Curious, Mirch downloaded the router’s firmware and started picking it apart. He found that the device, made by an obscure Canada-based company called MoFi Network, had multiple password-related vulnerabilities packed into its code.

But Mirch wanted to delve deeper. So the senior adversarial engineer at Texas-based security firm CriticalStart ordered the router online and rolled up his sleeves. He ended up finding 10 previously undisclosed vulnerabilities in the device that, if exploited, could allow attackers to steal passwords and data from networks running the vulnerable routers, including VPN credentials and API keys.

“Some of these vulnerabilities have probably existed since 2015,” said Mirch, who published his findings on Wednesday.

The research points to a longstanding yet unresolved issue: how to incentivize security among vendors who sell routers in a market that prizes affordability and convenience. It’s not just MoFi: in the last three months, security experts have found critical bugs in routers made by other vendors that have struggled, or even declined, to provide patches for them. The issue has only gotten more pressing as the pandemic caused by the coronavirus has enforced an indefinite work-from-home routine for countless corporations.

In MoFi’s case, the remediation process is not yet complete, according to Mirch. The company initially fixed some of the vulnerabilities, but it also introduced new bugs when it updated the firmware, he said. Those includes a vulnerability that could allow an attacker to remotely inject code on a device. In correspondence with Mirch reviewed by CyberScoop, a MoFi engineer argued that the remote access features the company introduced were necessary for customer support.

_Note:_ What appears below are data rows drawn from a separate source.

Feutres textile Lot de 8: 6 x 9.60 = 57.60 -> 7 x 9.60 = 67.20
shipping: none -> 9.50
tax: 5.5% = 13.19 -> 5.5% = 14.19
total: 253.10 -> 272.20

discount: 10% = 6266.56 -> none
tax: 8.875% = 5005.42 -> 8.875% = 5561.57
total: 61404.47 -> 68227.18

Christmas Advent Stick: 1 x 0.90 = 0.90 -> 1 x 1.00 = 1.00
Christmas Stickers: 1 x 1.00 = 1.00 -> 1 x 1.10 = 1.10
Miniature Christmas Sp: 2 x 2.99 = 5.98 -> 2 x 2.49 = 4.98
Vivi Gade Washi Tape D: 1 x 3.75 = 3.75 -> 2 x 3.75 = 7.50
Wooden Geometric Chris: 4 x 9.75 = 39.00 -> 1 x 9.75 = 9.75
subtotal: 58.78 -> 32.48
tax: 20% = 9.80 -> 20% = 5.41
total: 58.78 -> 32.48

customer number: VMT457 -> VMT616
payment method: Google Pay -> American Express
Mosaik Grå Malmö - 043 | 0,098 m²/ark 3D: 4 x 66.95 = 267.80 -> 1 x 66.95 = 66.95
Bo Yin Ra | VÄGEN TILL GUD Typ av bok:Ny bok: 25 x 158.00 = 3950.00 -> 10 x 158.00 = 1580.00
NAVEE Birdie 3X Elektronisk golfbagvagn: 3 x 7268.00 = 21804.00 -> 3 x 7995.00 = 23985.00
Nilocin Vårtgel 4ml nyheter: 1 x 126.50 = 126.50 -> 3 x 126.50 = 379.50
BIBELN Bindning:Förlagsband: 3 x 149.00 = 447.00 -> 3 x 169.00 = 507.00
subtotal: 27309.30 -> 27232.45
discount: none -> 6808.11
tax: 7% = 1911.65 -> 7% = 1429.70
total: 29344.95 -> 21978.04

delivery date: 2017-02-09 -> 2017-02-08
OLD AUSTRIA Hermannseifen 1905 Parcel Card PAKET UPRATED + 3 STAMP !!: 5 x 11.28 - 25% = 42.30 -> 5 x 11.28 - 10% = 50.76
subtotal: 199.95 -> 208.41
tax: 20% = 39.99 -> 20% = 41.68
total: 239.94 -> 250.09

MoFi did not respond to phone calls, emails and Facebook messages seeking comment. As of this writing, four of the vulnerabilities that Mirch found haven’t been addressed, he said.

MoFi also argued that the routers were configured in a way that did not expose them to the public internet. But as of Wednesday, Mirch had found 6,800 MoFi devices in Shodan, the search engine for internet-connected devices. That number had been as high as 14,000 in June, Mirch said, before the device owners apparently began quietly addressing the issue.